Stored entries
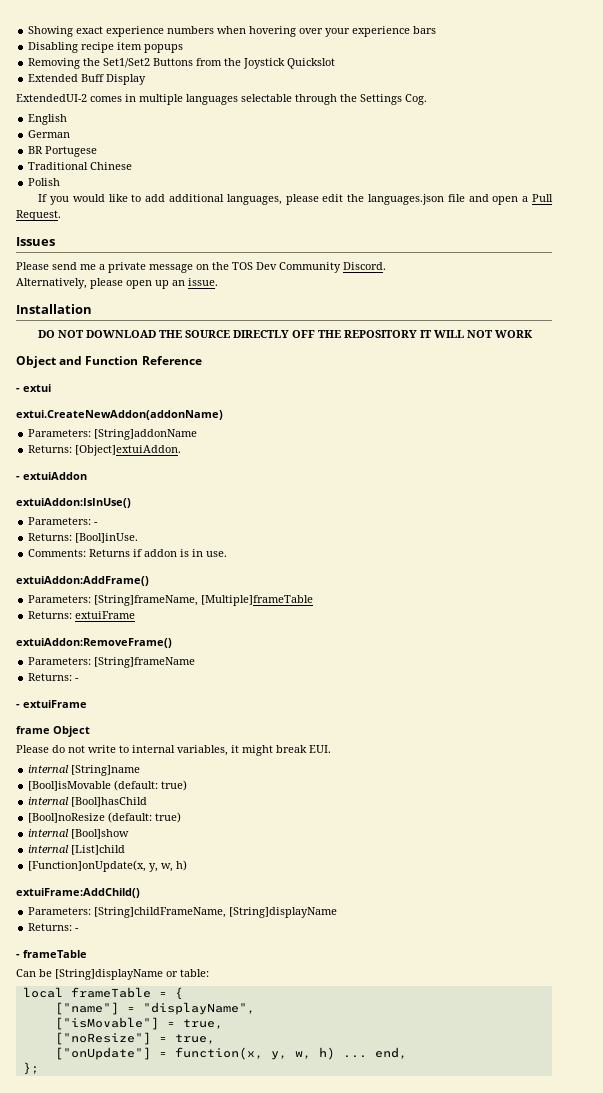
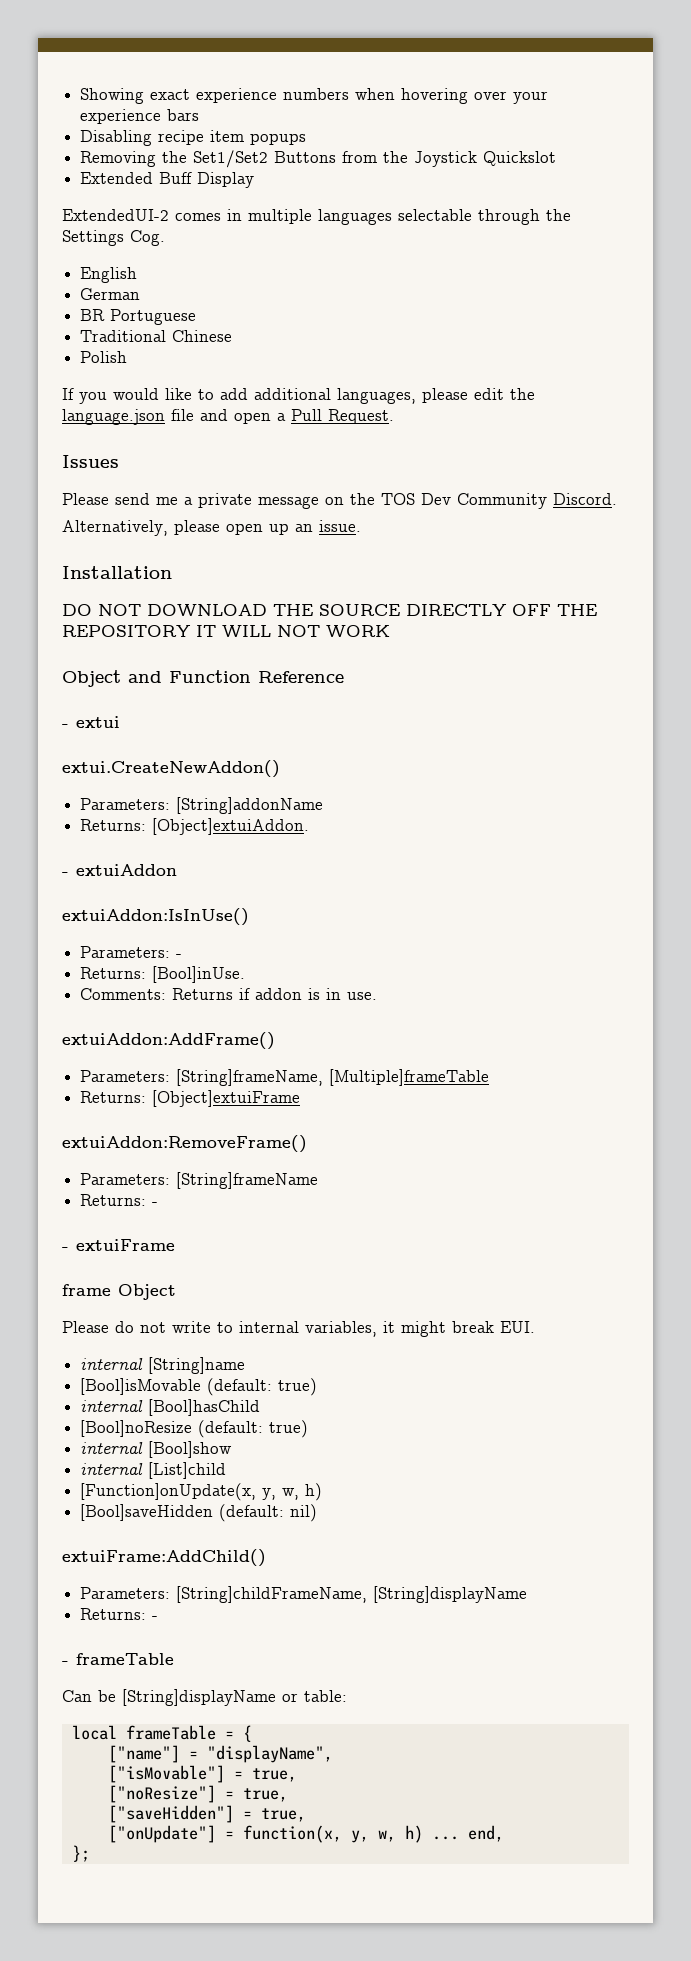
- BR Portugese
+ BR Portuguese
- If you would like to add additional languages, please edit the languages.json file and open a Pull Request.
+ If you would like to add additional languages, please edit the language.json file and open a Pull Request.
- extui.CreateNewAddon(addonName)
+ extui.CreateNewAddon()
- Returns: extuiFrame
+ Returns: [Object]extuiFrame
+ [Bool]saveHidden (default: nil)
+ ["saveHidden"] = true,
...
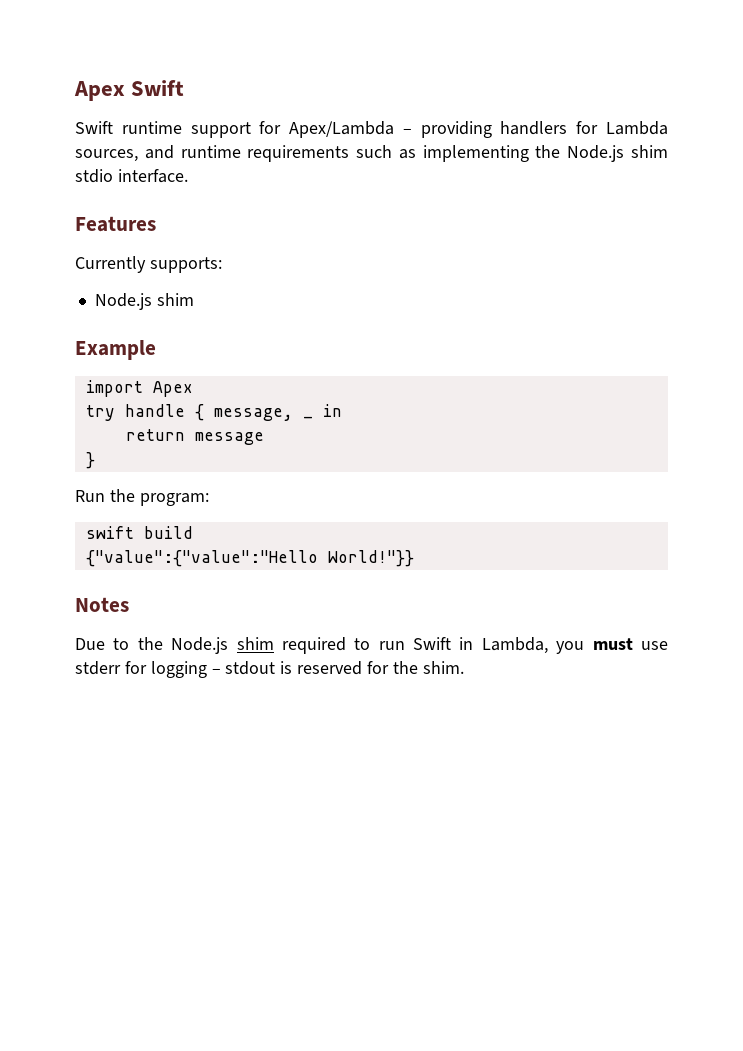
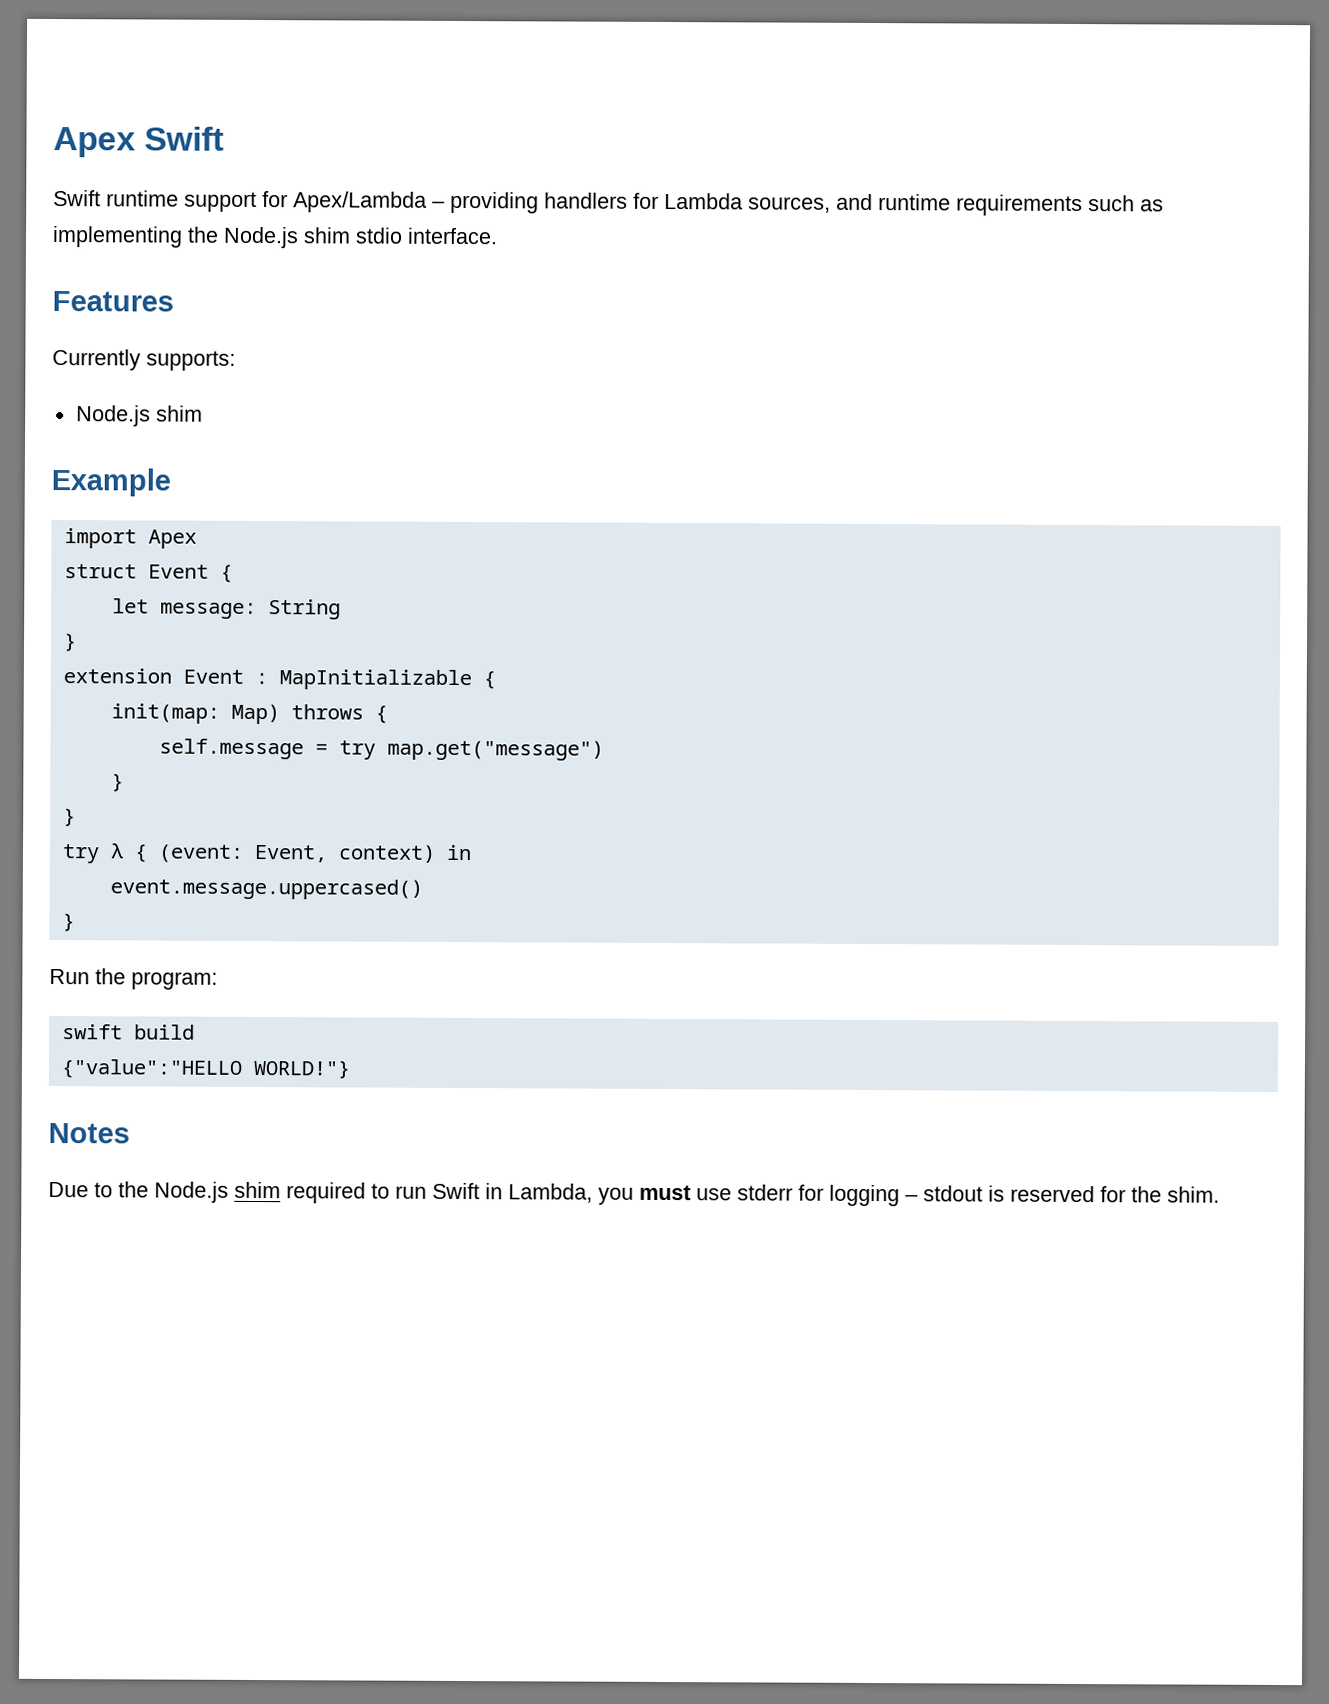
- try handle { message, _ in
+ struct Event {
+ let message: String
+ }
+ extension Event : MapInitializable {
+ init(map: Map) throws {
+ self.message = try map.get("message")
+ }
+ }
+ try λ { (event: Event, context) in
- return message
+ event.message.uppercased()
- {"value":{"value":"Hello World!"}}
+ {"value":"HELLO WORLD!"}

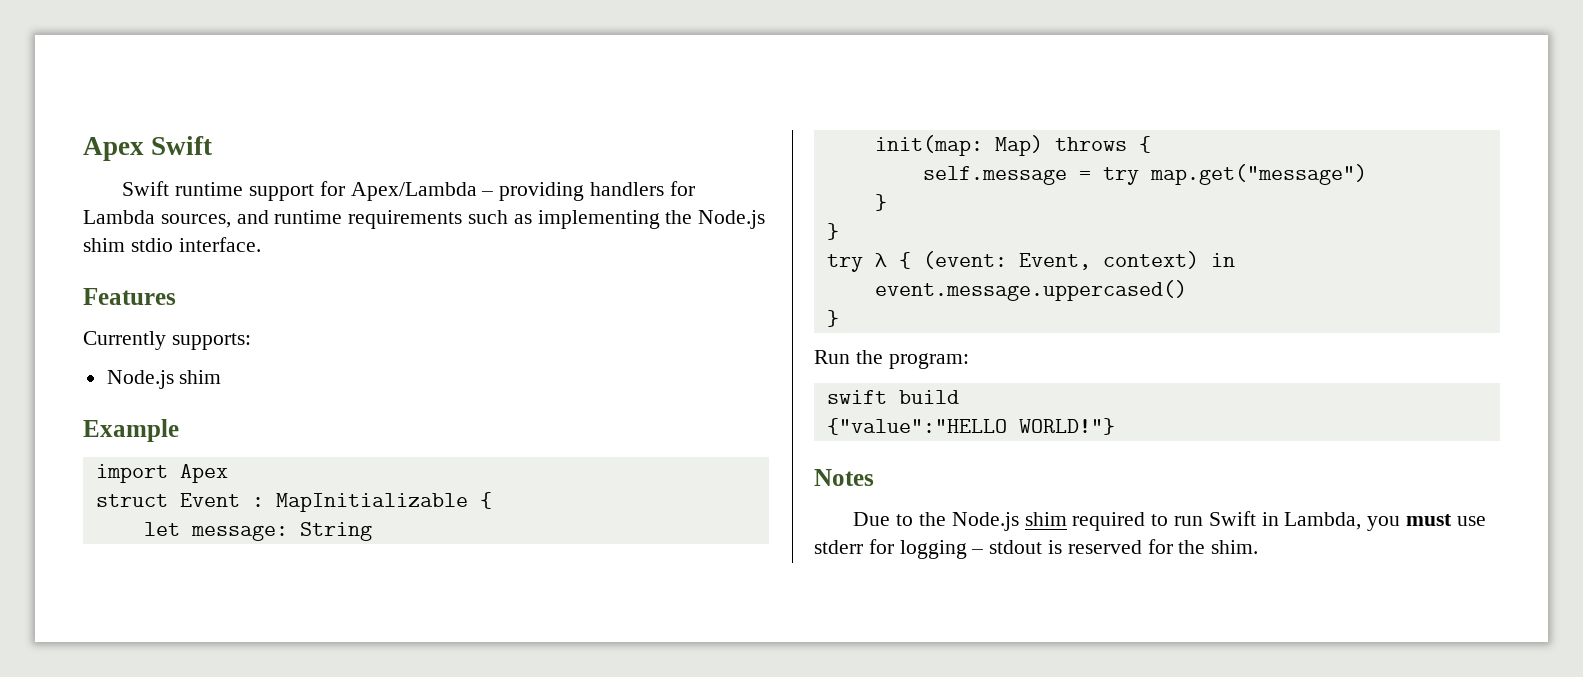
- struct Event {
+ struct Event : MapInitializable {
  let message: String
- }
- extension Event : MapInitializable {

Brief: Which lines above run from the one containing "- BR Portugese" to the one containing "[Bool]saveHidden (default: nil)"? Give them again exactly, both ends included.

Solution:
- BR Portugese
+ BR Portuguese
- If you would like to add additional languages, please edit the languages.json file and open a Pull Request.
+ If you would like to add additional languages, please edit the language.json file and open a Pull Request.
- extui.CreateNewAddon(addonName)
+ extui.CreateNewAddon()
- Returns: extuiFrame
+ Returns: [Object]extuiFrame
+ [Bool]saveHidden (default: nil)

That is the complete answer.